According to a 2020 report by Cooperative Children’s Book Center (CCBC), only 5.3% of the 3,716 books it surveyed published in 2019 had Latinx main characters. There were more books published about animals, robots, or other objects than all books with “minority” characters combined. Among those children’s books that do address immigrant issues, how many show immigrants as agents of social change? My collection fills up half of a cube on my Ikea bookshelf.

This small but mighty family of books includes picture books about Latinx janitors, car wash workers, fast food workers and restaurant workers taking action for fair working conditions. It includes middle grade and young adult novels about undocumented young people who not only “made it” here but got involved in making structural change. Now, that cube also includes my book about an undocumented girl’s journey to discovering the power of writing, finding her voice, and becoming an activist for immigration reform and labor rights. I’m saving a space for the children’s books I hope will come, written by undocumented activists themselves, telling us how they asked this country live up to its ideals of “justice for all.”

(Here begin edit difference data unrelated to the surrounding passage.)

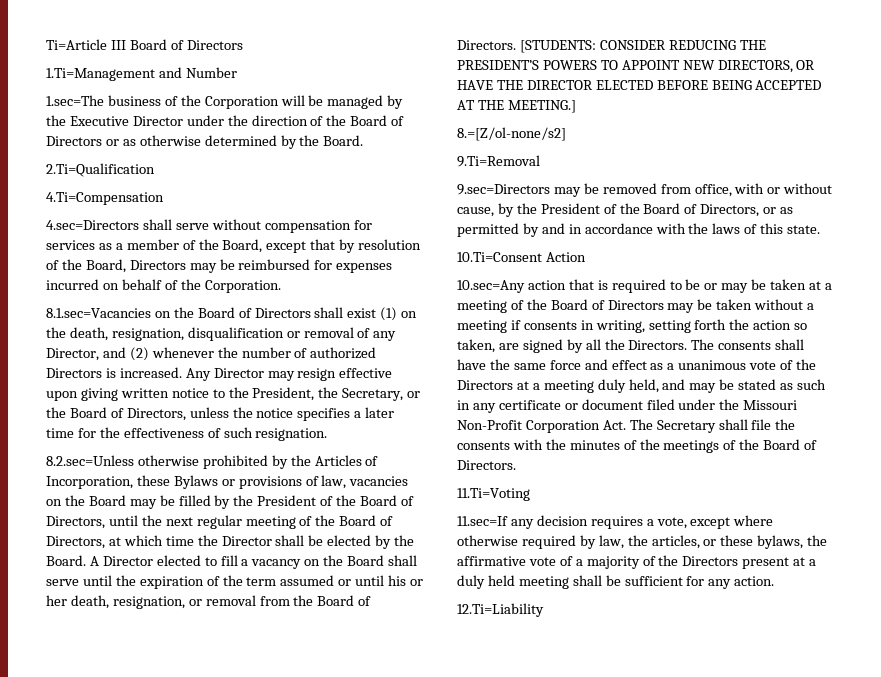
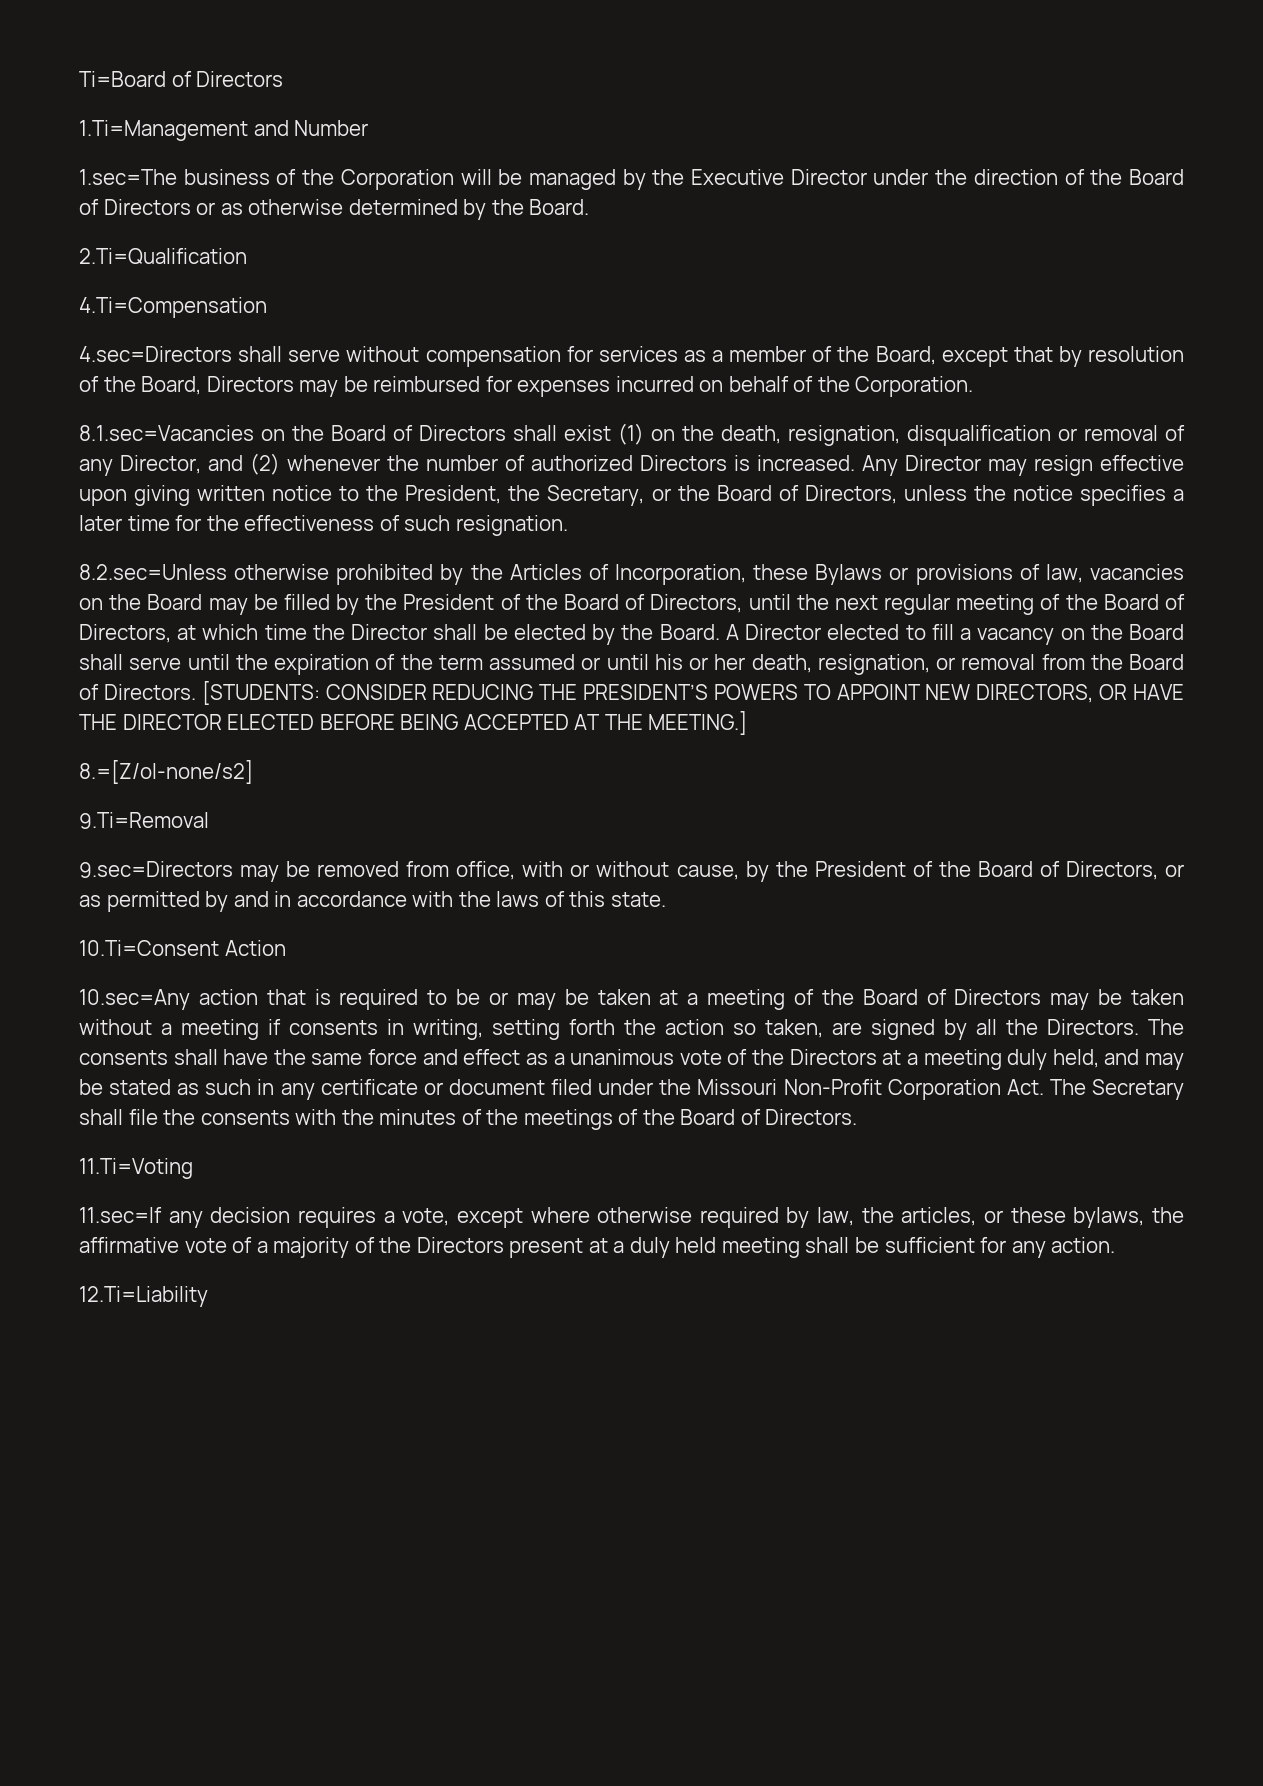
[46,39,167,50] Ti=Article III Board -> [79,71,166,87] Ti=Board

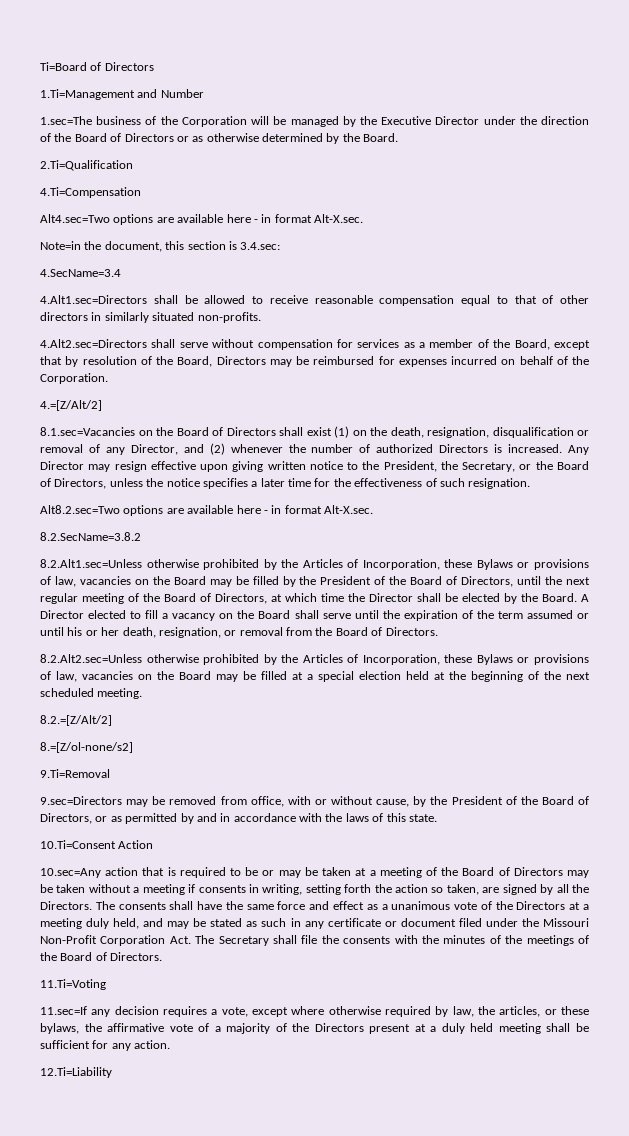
[79,346,232,362] 4.sec=Directors -> [40,214,363,225] [40,241,281,252] [40,269,121,277] [40,295,589,306] [40,312,261,323] [40,339,147,348] Alt4.sec=Two options are available here - in format Alt-X.sec. // Note=in the document, this section is 3.4.sec: // 4.SecName=3.4 // 4.Alt1.sec=Directors shall be allowed to receive reasonable compensation equal to that of other directors in similarly situated non-profits. // 4.Alt2.sec=Directors
(974, 386) none -> [40,400,102,411] // 4.=[Z/Alt/2]
[79,564,227,580] 8.2.sec=Unless -> [40,505,373,516] [40,532,141,541] [40,559,142,568] Alt8.2.sec=Two options are available here - in format Alt-X.sec. // 8.2.SecName=3.8.2 // 8.2.Alt1.sec=Unless
[201,681,1184,705] [79,711,748,735] [STUDENTS: CONSIDER REDUCING THE PRESIDENT’S POWERS TO APPOINT NEW DIRECTORS, OR HAVE THE DIRECTOR ELECTED BEFORE BEING ACCEPTED AT THE MEETING.] -> [40,654,589,665] [40,671,590,682] [40,688,143,699] [40,715,112,726] // 8.2.Alt2.sec=Unless otherwise prohibited by the Articles of Incorporation, these Bylaws or provisions of law, vacancies on the Board may be filled at a special election held at the beginning of the next scheduled meeting. // 8.2.=[Z/Alt/2]

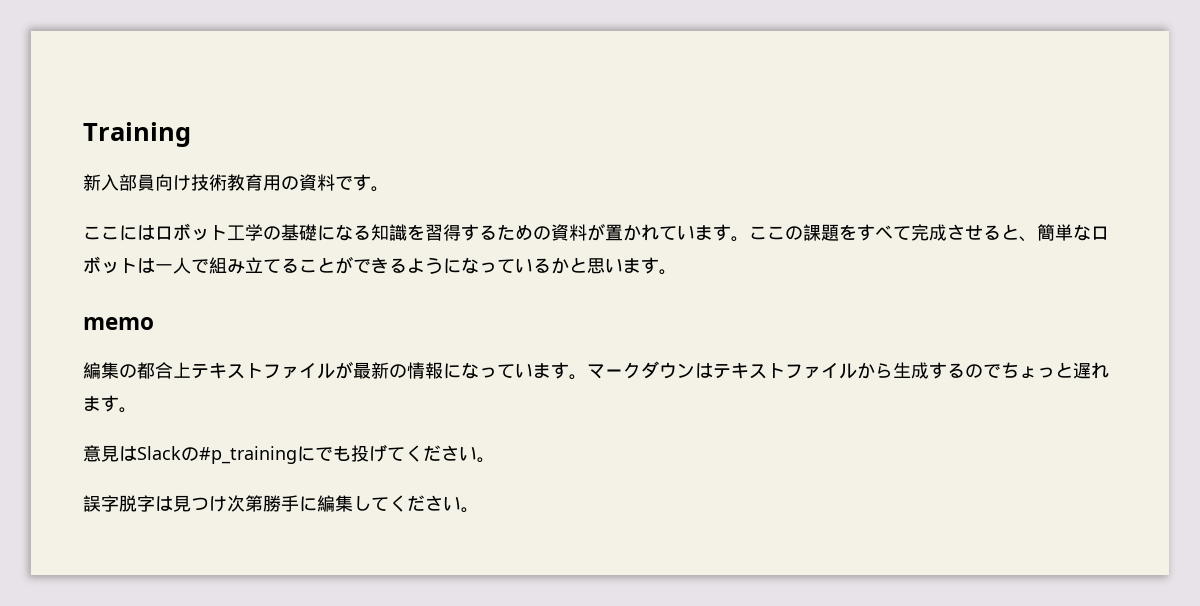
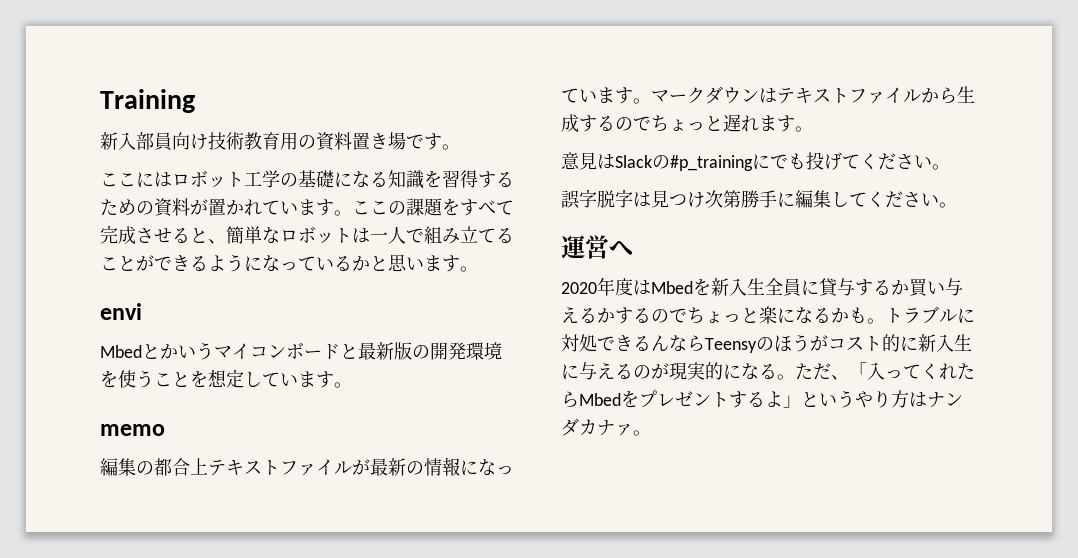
(335, 182) none -> [352,132,406,150] 置き場
(677, 272) none -> [100,303,142,320] [100,342,502,360] [100,369,352,388] // envi // Mbedとかいうマイコンボードと最新版の開発環境を使うことを想定しています。
(479, 510) none -> [561,235,633,259] [561,277,963,297] [561,306,975,324] [561,334,972,353] [561,362,975,380] [561,390,963,408] [561,418,651,436] // 運営へ // 2020年度はMbedを新入生全員に貸与するか買い与えるかするのでちょっと楽になるかも。トラブルに対処できるんならTeensyのほうがコスト的に新入生に与えるのが現実的になる。ただ、「入ってくれたらMbedをプレゼントするよ」というやり方はナンダカナァ。

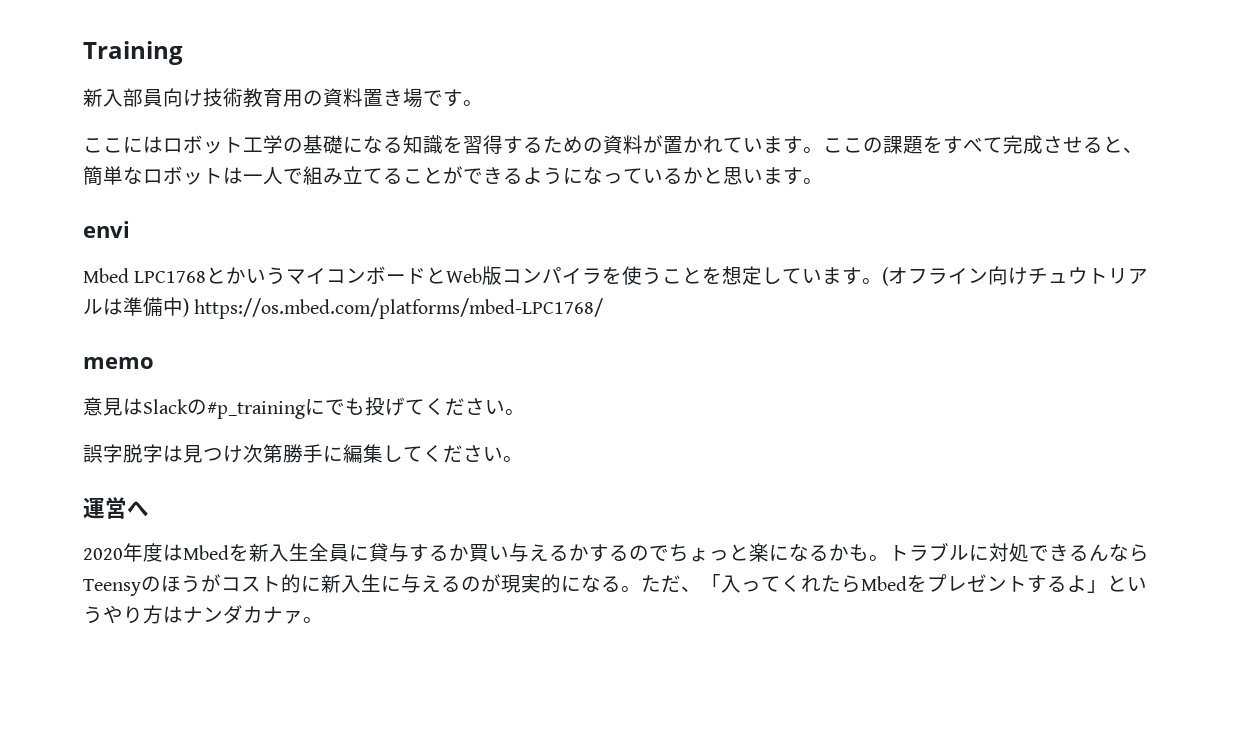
(142, 351) none -> [134,271,207,283] LPC1768
[358,342,502,360] 最新版の開発環境 -> [446,266,603,285] Web版コンパイラ
[100,424,165,436] [100,457,514,476] [561,86,975,104] [561,114,813,132] // memo // 編集の都合上テキストファイルが最新の情報になっています。マークダウンはテキストファイルから生成するのでちょっと遅れます。 -> [882,266,1149,286] [83,297,604,319] [83,357,154,369] (オフライン向けチュウトリアルは準備中) https://os.mbed.com/platforms/mbed-LPC1768/ // memo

Where do you want to be nine years from now? Do you hope that these struggles will be relics of the past, and we’ll finally be using our precious energy not just to survive but to thrive and build healthy, joyous, creative communities? Getting there depends on what we teach our children today. Let’s show our children through all the vehicles we have access to—books, storytelling, media, art, our own actions—that we want them to dream bigger dreams, and then work hard to make them a reality.

Alejandra Domenzain is the author of For All/ Para Todos, a bilingual children’s book written in verse about immigrant rights activism, released this month. She has been an immigrant worker rights advocate for 20 years and was also an elementary school teacher. She worked with the education team at UnidosUS when it was still NCLR. She is the daughter of Mexican immigrants and a parent of two school aged kids and lives in the San Francisco Bay Area.